Consistent with the mission of serving others, the Ramblers decided to use their platform to raise money and awareness for a cause close to the program.
“We wanted to make this season about more than basketball,” senior Celia Satter said.
First conceived last December at the Naples Holiday Shootout in Naples, Florida, the Ramblers chose to concentrate their efforts on Type 1 diabetes. During the trip, the players discovered one the team’s biggest fans, 6-year-old Jamie Stonequist, has the disease. Diagnosed at 14 months old, he is the son of Dennis Stonequist, Loyola’s executive vice president and a 1990 graduate of the school.
“The family came to Florida to watch us play, and we found out how much Jamie loved our team,” Satter said. “We later learned about his conditions and challenges he faces every day. Before this season, we came together and agreed that Type 1 diabetes would be the focus of our fundraiser.”
Type 1 diabetes is genetic and much less common than Type 2. Unlike Type 2, it’s not preventable. Managing Jamie’s condition is a never-ending endeavor, according to his father.
“We are always monitoring his condition,” Dennis said. “It doesn’t take a break.”
To raise money, the Ramblers are soliciting donations at every home game and holding bake sales at the school. At the team’s Jan. 26 home game , Loyola will make its most public push with help from St. Ignatius.
The Ramblers play Providence Catholic, while the Wolfpack play De La Salle at Loyola.

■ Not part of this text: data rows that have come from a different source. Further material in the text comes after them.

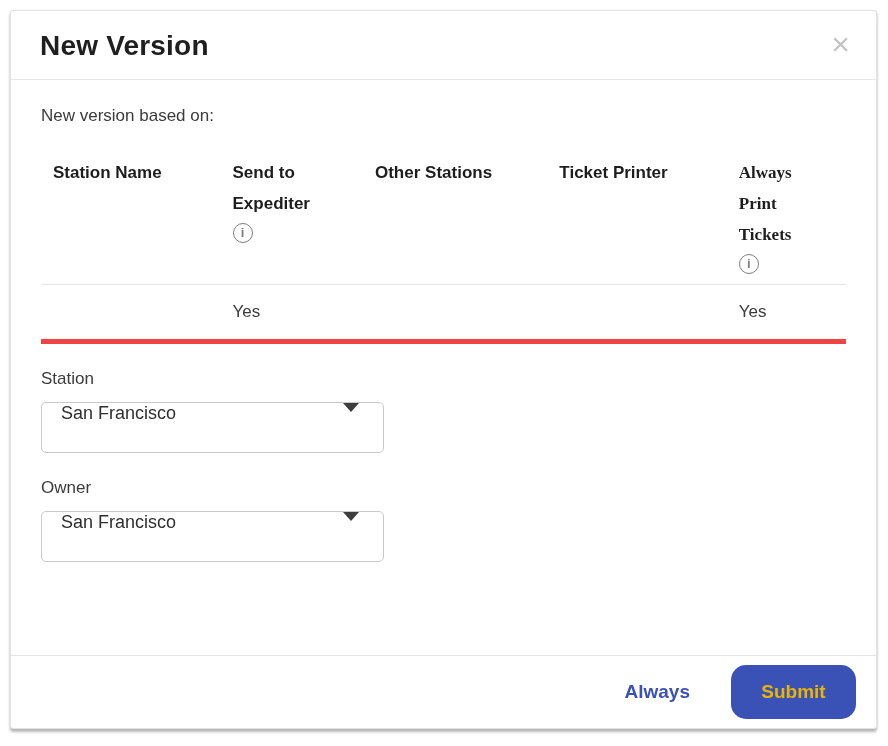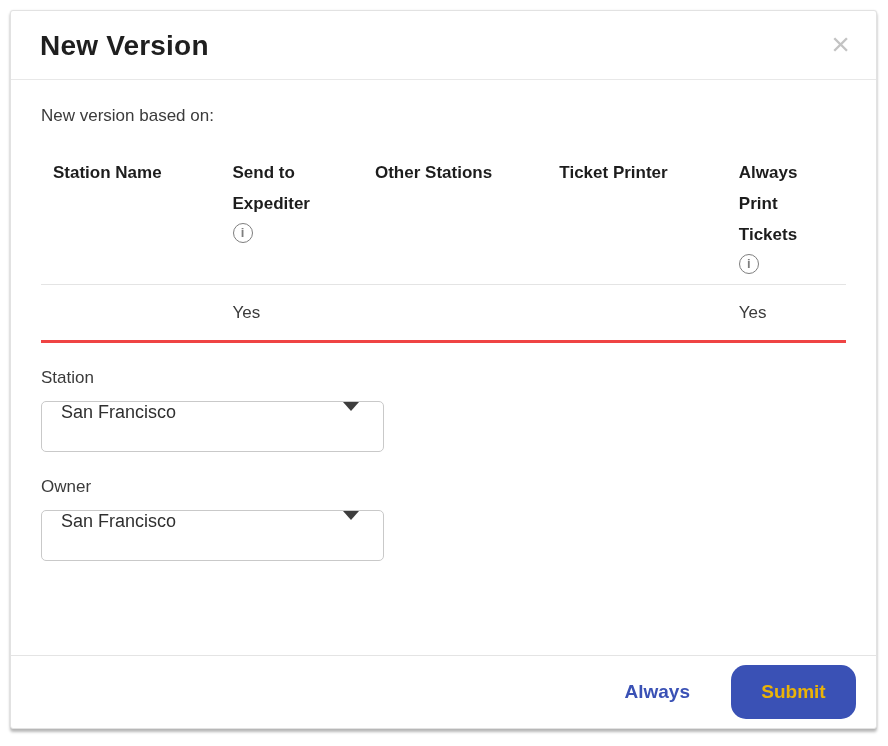--- a/index.html
+++ b/index.html
@@ -71,7 +71,7 @@
   }
   th .th-label { display: inline-block; }
   th.col-send .th-label   { max-width: 100px; }
-  th.col-always .th-label { max-width: 74px; }
+  th.col-always .th-label { max-width: 74px; font-family: Liberation Serif, serif; }
   .info-icon {
     display: block;
     width: 20px; height: 20px;

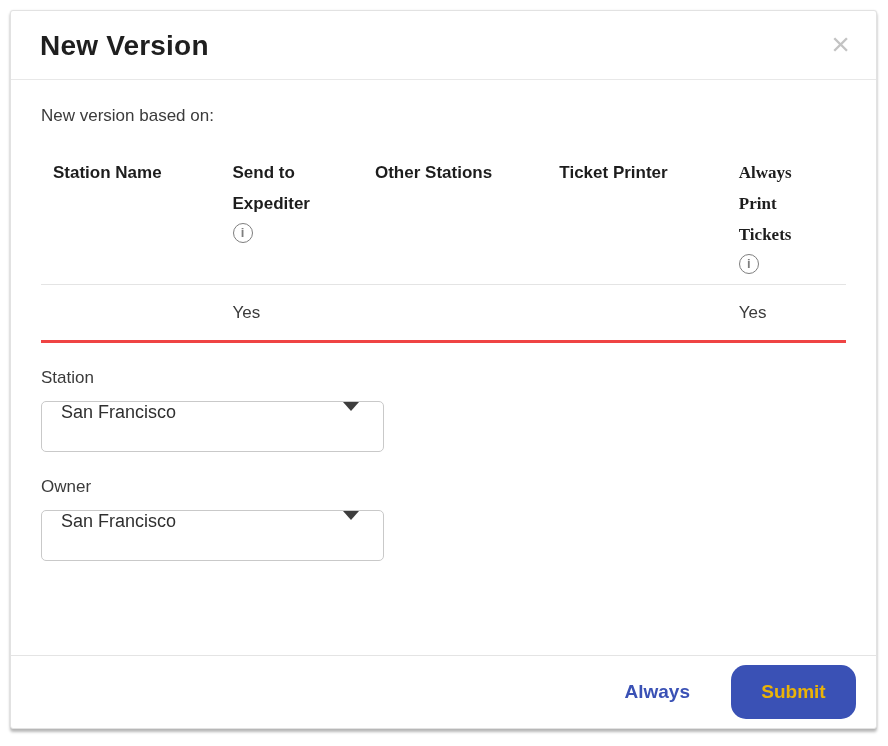--- a/index.html
+++ b/index.html
@@ -86,7 +86,7 @@
     font-style: normal;
   }
   thead tr { border-bottom: 1px solid #e4e4e4; }
-  tbody tr { border-bottom: 3px solid #ef4444; }
+  tbody tr { border-bottom: 5px solid #ef4444; }
   td {
     font-size: 17px;
     color: #3b3b3b;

All proceeds go to fund the American Diabetes Association’s Camp Confidence, a program designed to connect children with Type I diabetes. Jamie attended the camp for the first time last year. According to his father, it was a positive experience.
“For the first time, he was part of the majority,” said Dennis, whose son went to Camp Confidence in Des Plaines. “To be around other kids who have the same problems and challenges was big for him. He had a great time.”
According to Satter, the team already has surpassed its financial goals.
“It’s awesome,” she said. “Definitely more than we expected.”
Before the start of the season, Dennis and Jamie, a student at St. Francis Xavier in Wilmette, spoke to the players and their parents to educate them on the disease and thank them for adopting Type 1 diabetes as their cause.
“They approached me in the fall to tell me about their plan,” Dennis said. “My kids love going to the games and are big fans of the team. I applaud the girls, and what they’ve done. We are blessed to be in the community we are in.”
Not all kids afflicted with Type 1 diabetes are fortunate enough to have the resources to take care of the disease, said Ann Satter, Celia’s mother. That’s why it’s important to shine a spotlight on it, according to Ann.
“Making people aware is a big step,” she said. “There’s so much involved to ensure these kids are live a healthy lifestyle.”
Loyola head coach Jeremy Schoenecker supported his players from the outset.
“Service is an important element of the Loyola experience, and I’m proud of what they’ve done,” he said.